# Description of the task:
Print every line of the listing below, starting with the line that holds "SCULPT & SMOOTH" and going on through the line that holds "total: 1075.70 -> 968.95", both included, and print nothing else.

# Extracted data:

- - -

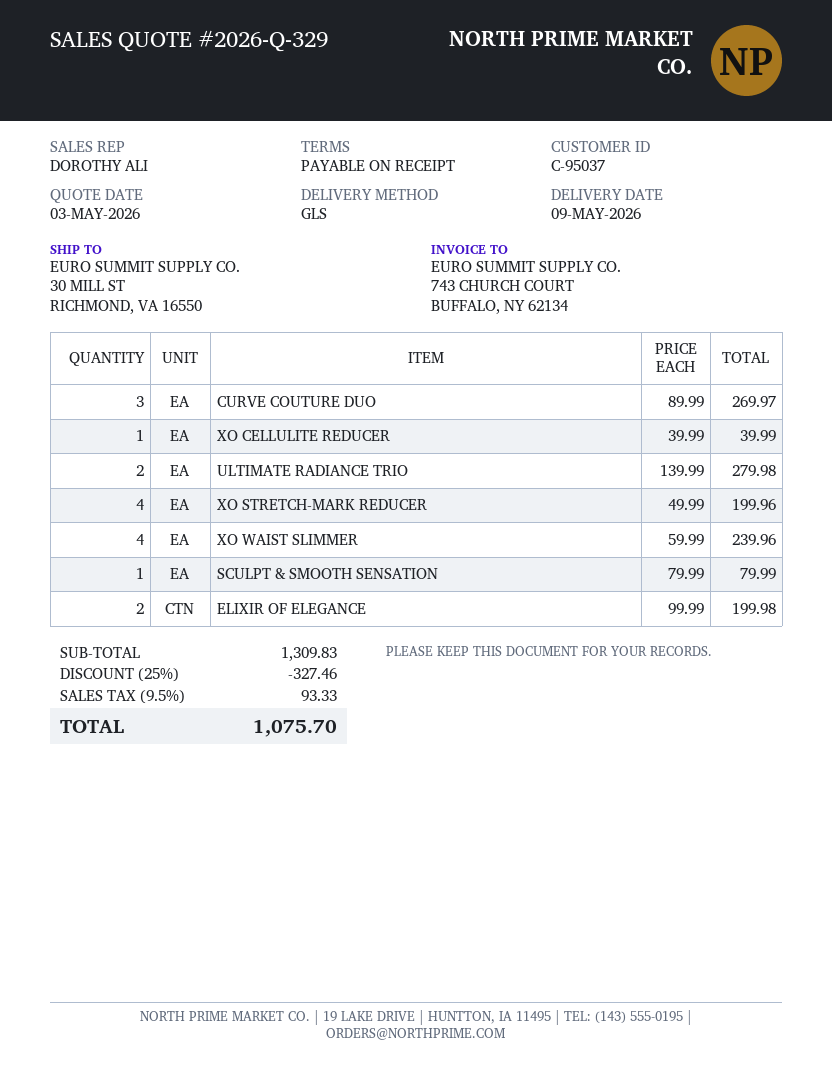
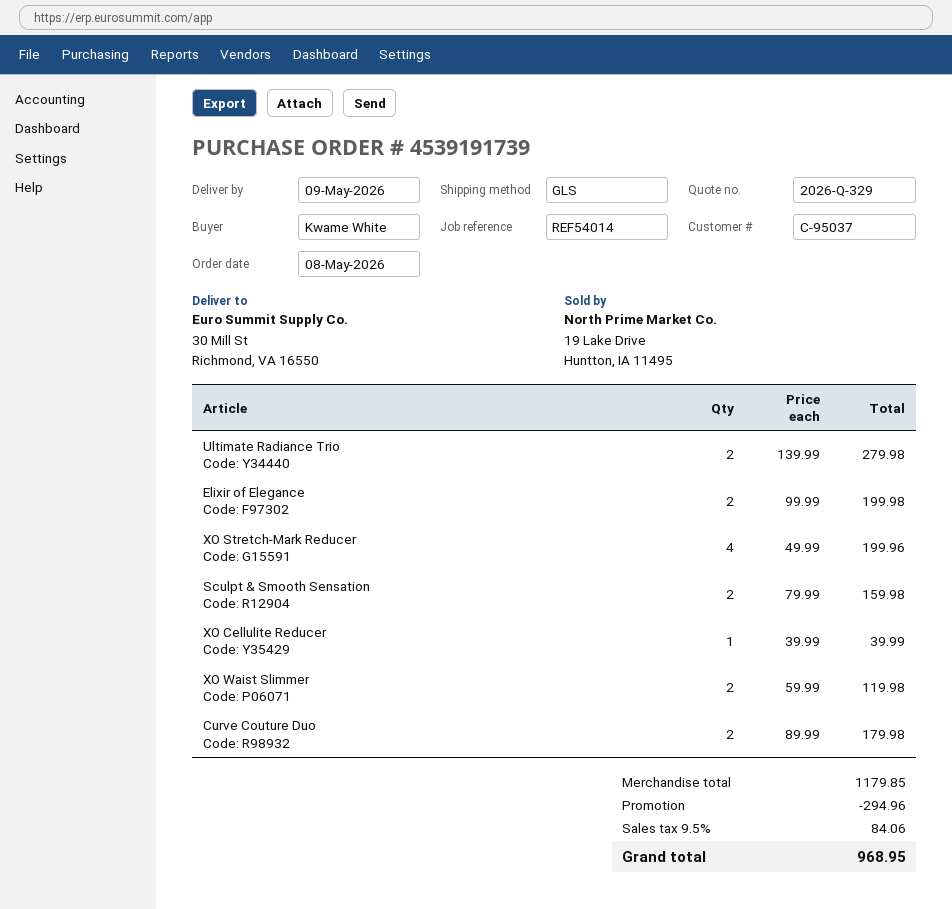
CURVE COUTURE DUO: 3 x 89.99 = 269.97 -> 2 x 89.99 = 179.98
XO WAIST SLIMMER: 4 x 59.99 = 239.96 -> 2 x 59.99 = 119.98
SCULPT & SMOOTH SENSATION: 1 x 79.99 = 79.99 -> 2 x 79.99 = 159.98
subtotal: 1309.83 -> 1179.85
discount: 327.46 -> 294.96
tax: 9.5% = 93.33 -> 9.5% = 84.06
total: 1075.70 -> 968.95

- - -

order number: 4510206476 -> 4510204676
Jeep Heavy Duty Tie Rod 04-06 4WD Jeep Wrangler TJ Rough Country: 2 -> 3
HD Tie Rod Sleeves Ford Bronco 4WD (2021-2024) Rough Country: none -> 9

- - -

# Completed exercise:
SCULPT & SMOOTH SENSATION: 1 x 79.99 = 79.99 -> 2 x 79.99 = 159.98
subtotal: 1309.83 -> 1179.85
discount: 327.46 -> 294.96
tax: 9.5% = 93.33 -> 9.5% = 84.06
total: 1075.70 -> 968.95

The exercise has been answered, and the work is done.